In realtà Amiu fornisce un servizio essenziale, e non può chiudere, esattamente come un ospedale. Però tra questo principio, e la difesa ad oltranza dello status quo, con tutte le sue incrostazioni, ce ne passa. E’ vero o no, come sostenuto da tanti, che esistono in quella struttura (192 persone, di cui una cinquantina negli uffici) stipendi di funzionari spesso sovradimensionati, rispetto ai contratti di categoria? E quelle famose “consuetudini e abitudini” contestate dal sindaco Rossa, di fatto in cosa consistono? Davvero ci sono notturni che scattano alle 20 anziché alle 22, e figure che non sono tenute al rispetto degli orari, e che hanno sempre vissuto il loro lavoro in maniera assai “flessibile”? Esistono o non esistono stipendi da 3 mila euro netti al mese, e oltre? Ampie tutele a chi lavora, sia chiaro. E chiunque prenda in gestione il servizio per un anno, in attesa della famosa gara, si faccia carico della piena occupazione. Però magari, appunto, se nel frattempo si approfittasse della situazione per dare anche una bella “regolata” alla macchina e alle sue “distorsioni” (se ce ne sono, chiaramente) non credo che la gran parte degli alessandrini sarebbe contraria.
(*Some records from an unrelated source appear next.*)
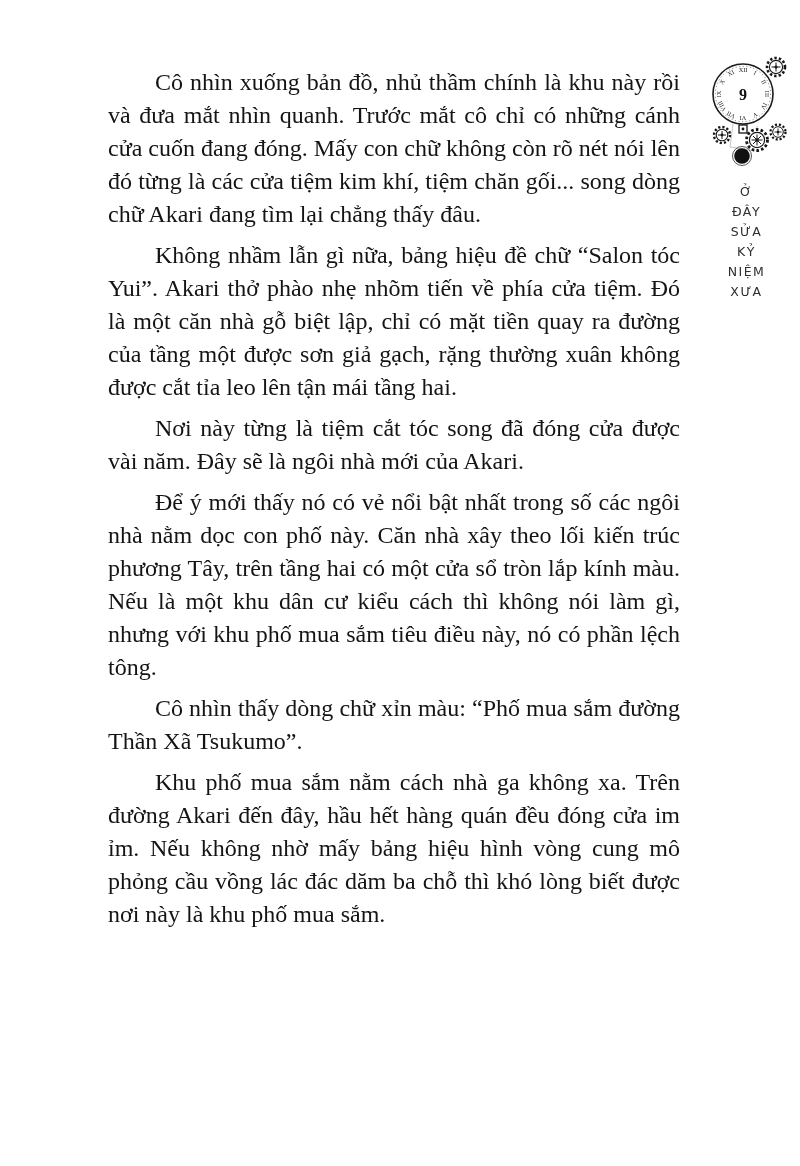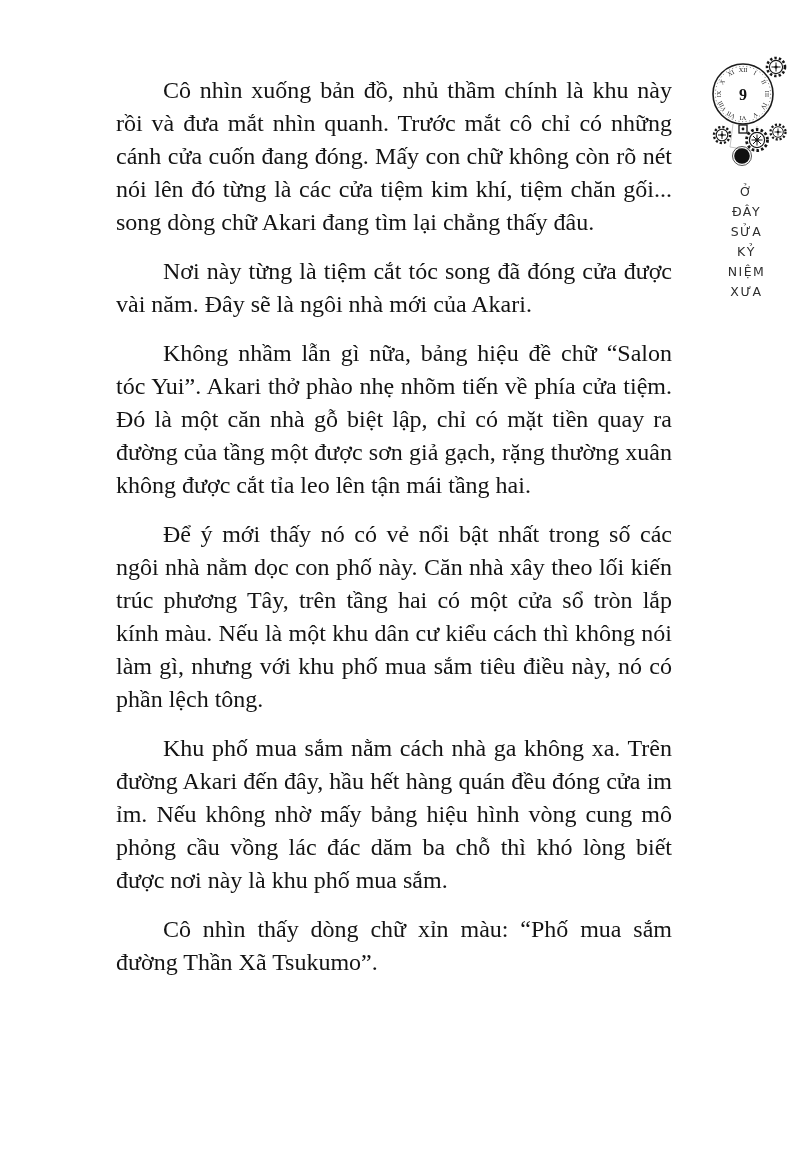"Cô nhìn xuống bản đồ," .text-column p { margin: 16px -> 8px }
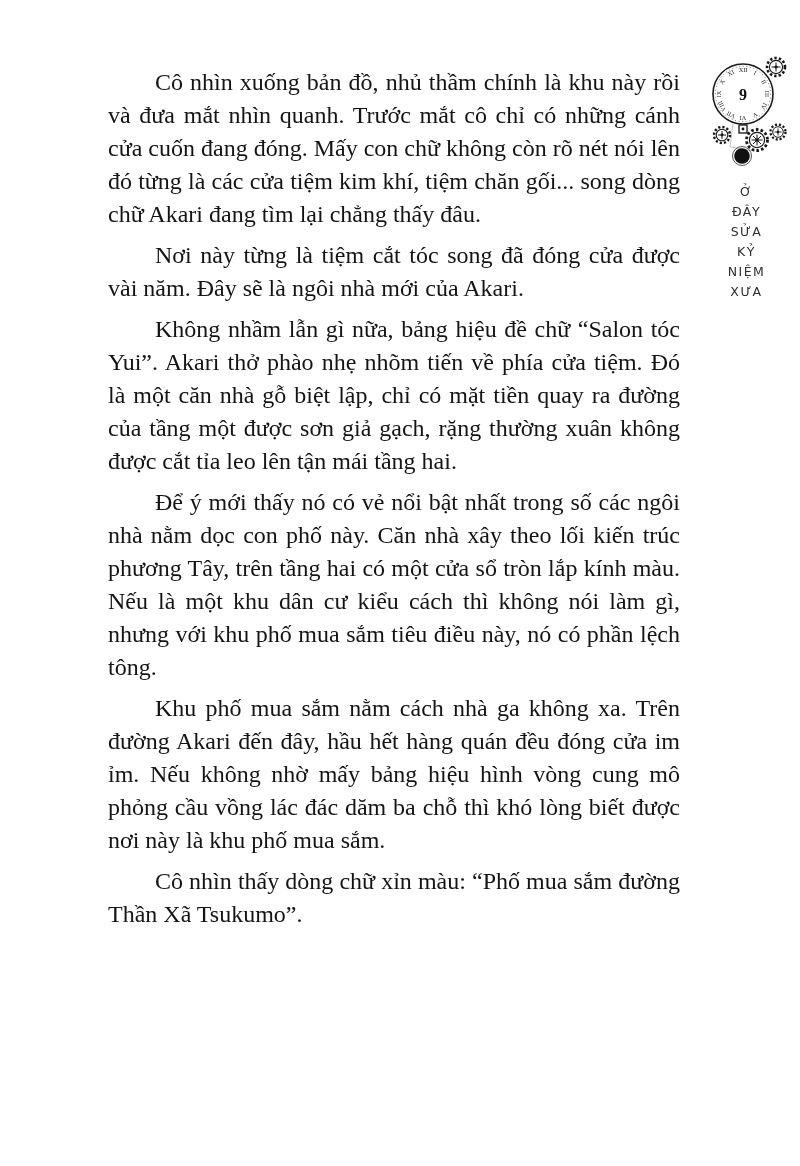"Nơi này từng là tiệm" p { order: before "Không nhầm lẫn gì nữa," -> after "Không nhầm lẫn gì nữa," }
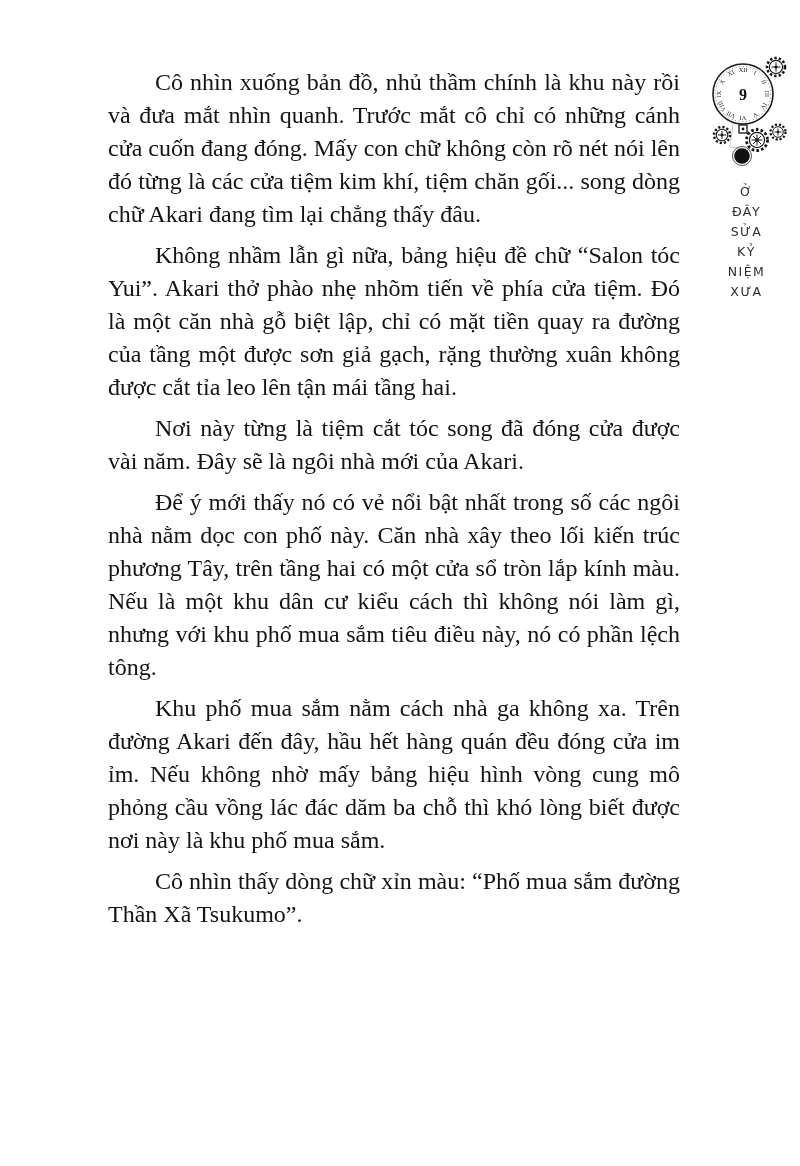"Khu phố mua sắm nằm" p { order: before "Cô nhìn thấy dòng chữ" -> after "Cô nhìn thấy dòng chữ" }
L’Amiu è una fuoriserie senza benzina, o una carcassa da rottamare?, ci chiedevamo qualche settimana fa. Probabilmente né l’una né l’altra, naturalmente: è un’azienda parastatale a cui il cliente principale (il comune di Alessandria) deve una montagna di soldi, e questi crediti di fatto non esigibili l’hanno portata al collasso, e alla procedura di liquidazione. Ma è anche innegabile che un certo lassismo gestionale nel tempo c’è stato, con scelte determinanti, ma certo non sempre in positivo, da parte della politica locale. Cambiare spesso strada e strategia (rispetto ai criteri di raccolta in primis: stradale, differenziata domiciliare, mista, di nuovo stradale) ha comportato via via costi crescenti, mentre gira voce che la percentuale della raccolta differenziata reale siano in “caduta libera”: il che espone al rischio di multe milionarie da parte delle autorità preposte, non dimentichiamolo.
L’ex sindaco Fabbio, anche l’altra sera alla ex Taglieria del Pelo, ha insistito: l’accordo con Iren di fine 2012 era cosa buona e lucrosa, e cestinarlo è stata scelta miope. Tant’è che ora si dovrà ricorrere ad un affido del servizio ad un privato in vera emergenza, per un anno, per avviare nel frattempo una nuova gara europea. Due anni persi, insomma, secondo l’attuale capogruppo del Pdl in consiglio comunale. Il punto di vista opposto, lo sappiamo, è che la gara Iren non si poteva non annullare, esistendo una serie di vincoli e patti parasociali “capestro”.
Sia come sia, qui siamo arrivati, e da queste sabbie mobili bisogna uscire, e in fretta. Dipendenti Amiu e sindacati sembrano intenzionati ad alzare le barricate, e ieri pomeriggio in consiglio comunale c’è stata una prima prova “muscolare”: vedremo se ne verranno altre, e quanto invece si tratta di tattica, per ottimizzare, come ovvio che sia, i risultati della trattativa.